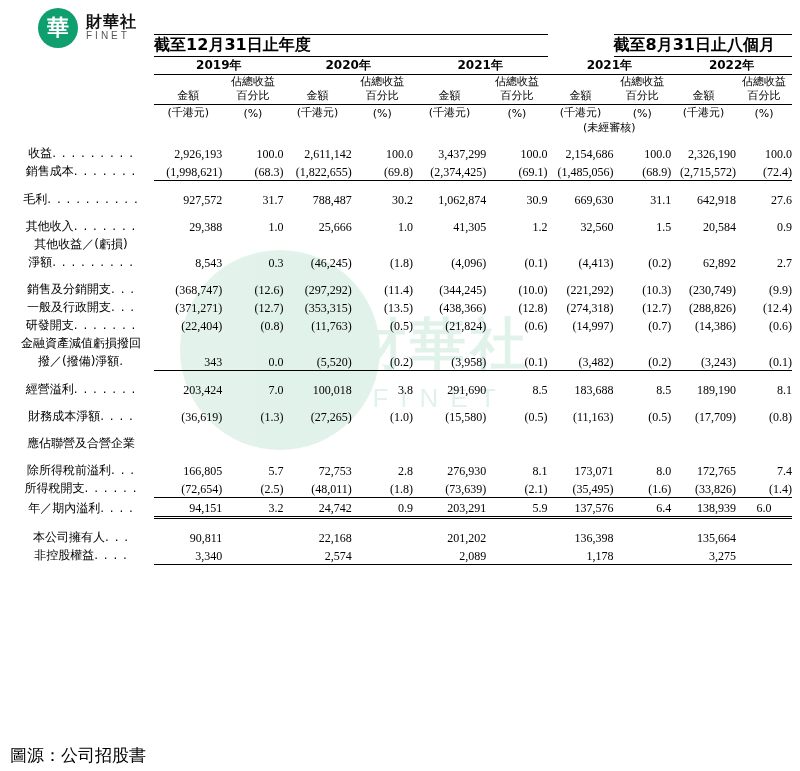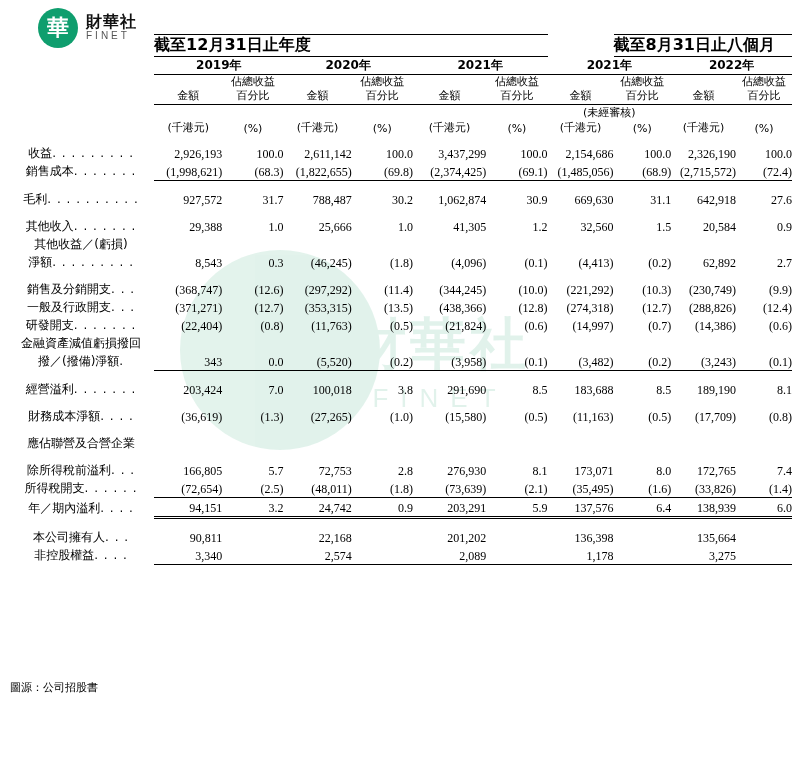"(未經審核)" tr { order: before "(千港元)" -> after "(千港元)" }
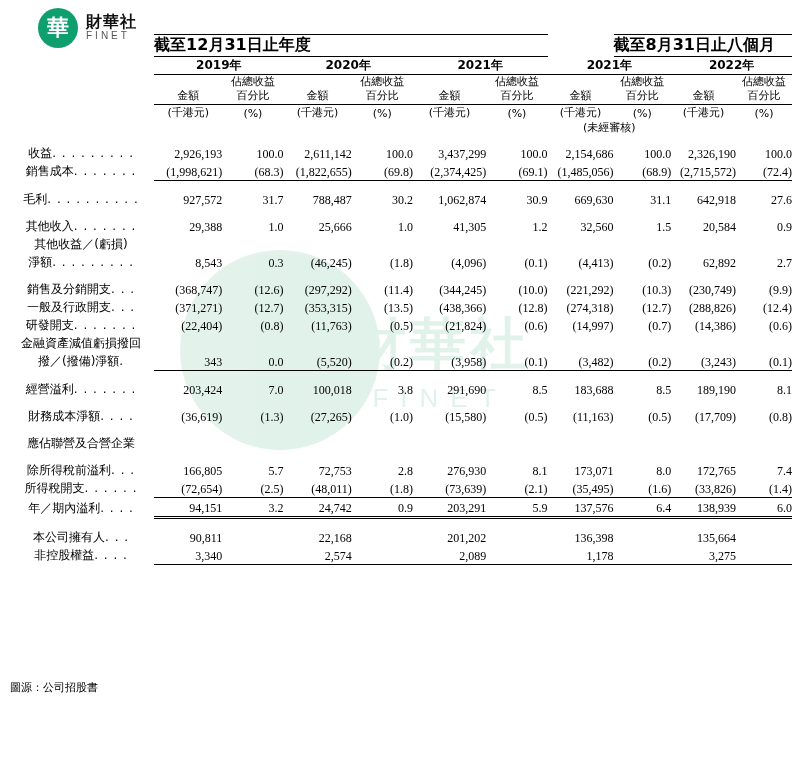"6.0" td.pct { text-align: none -> center }
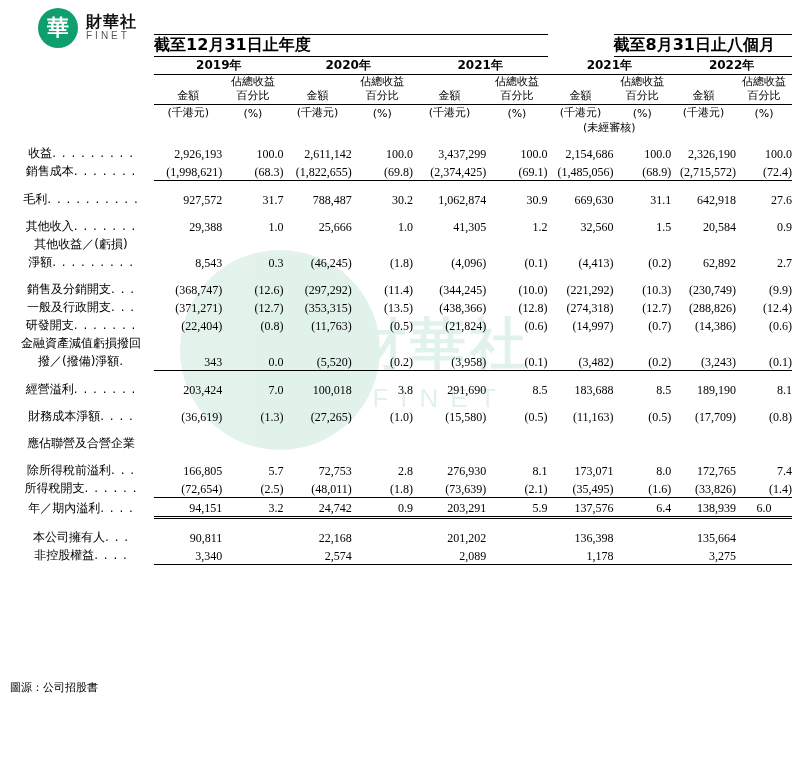"圖源：公司招股書" .src { font-size: 11px -> 17px; top: 680px -> 744px }
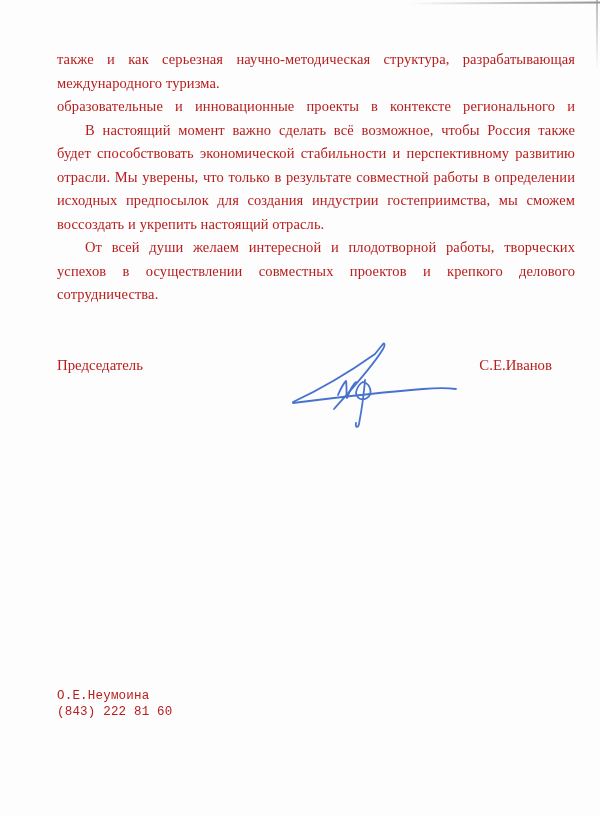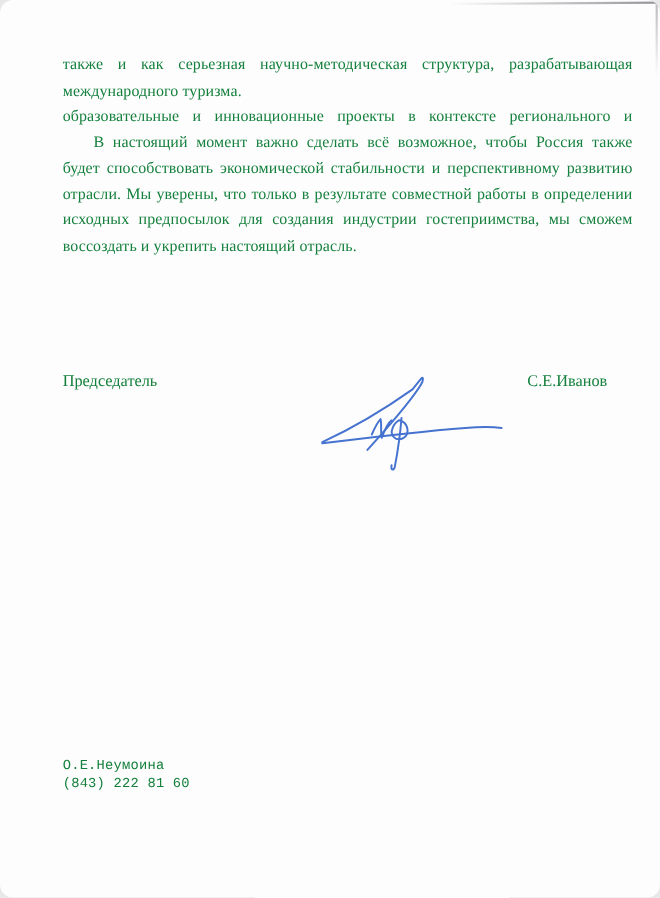"также и как серьезная" div.page { border-radius: 12px -> none; color: #15803d -> #b91c1c }
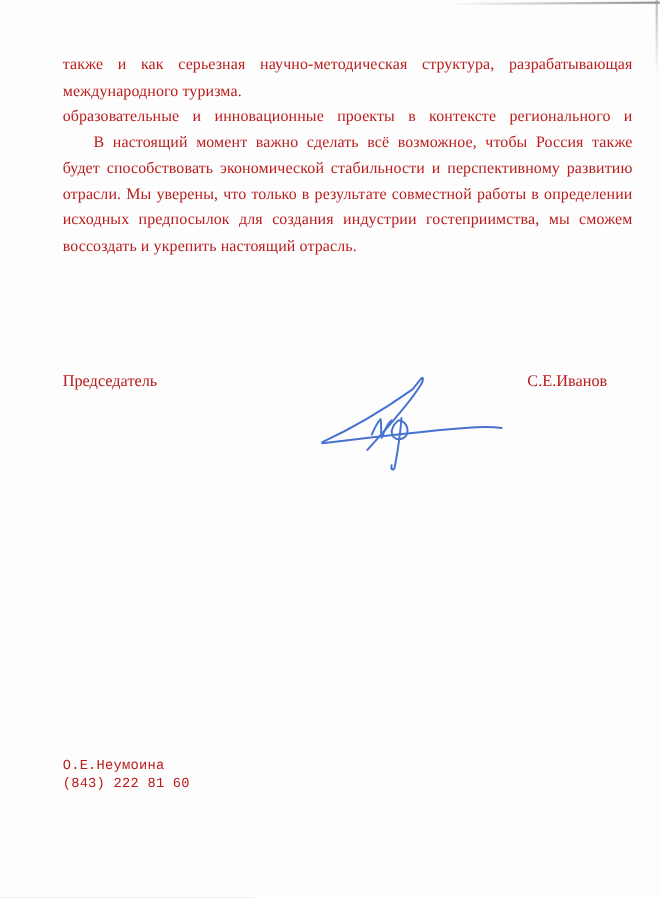"От всей души желаем интересной" div.para { html: none -> <div> <div>От всей души желаем интересной и плодотворной работы, творческих</div> <div>успехов в осуществлении совместных проектов и крепкого делового</div> <div>сотрудничества.</div> </div> }
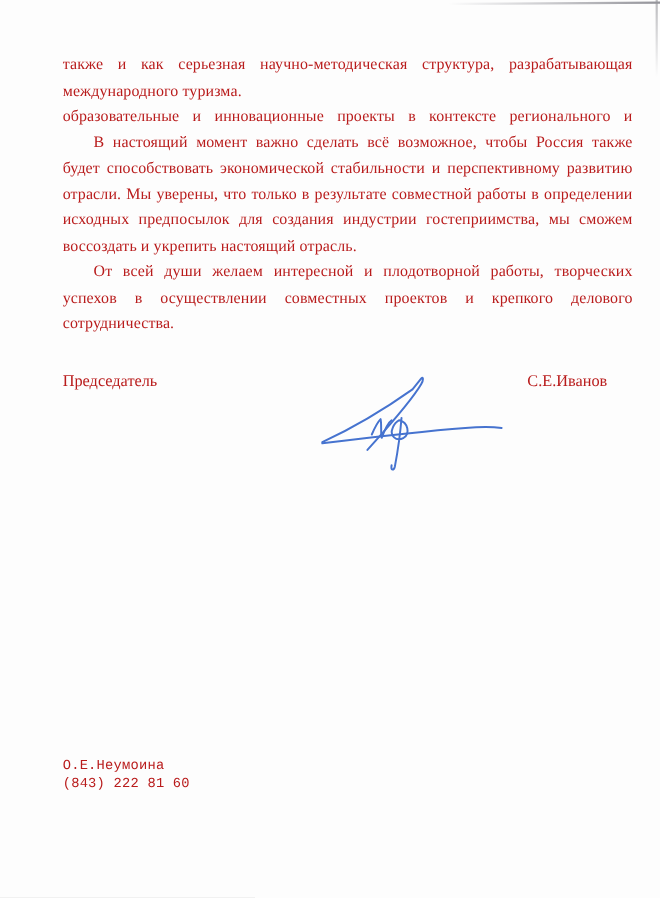"Председатель" .sig-row { top: 339px -> 357px }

*****

Excluding the pictures, output every entry above without alteration.

## ANSWER SPACE
"(未經審核)" tr { order: before "(千港元)" -> after "(千港元)" }
"6.0" td.pct { text-align: none -> center }
"圖源：公司招股書" .src { font-size: 11px -> 17px; top: 680px -> 744px }
"также и как серьезная" div.page { border-radius: 12px -> none; color: #15803d -> #b91c1c }
"От всей души желаем интересной" div.para { html: none -> <div> <div>От всей души желаем интересной и плодотворной работы, творческих</div> <div>успехов в осуществлении совместных проектов и крепкого делового</div> <div>сотрудничества.</div> </div> }
"Председатель" .sig-row { top: 339px -> 357px }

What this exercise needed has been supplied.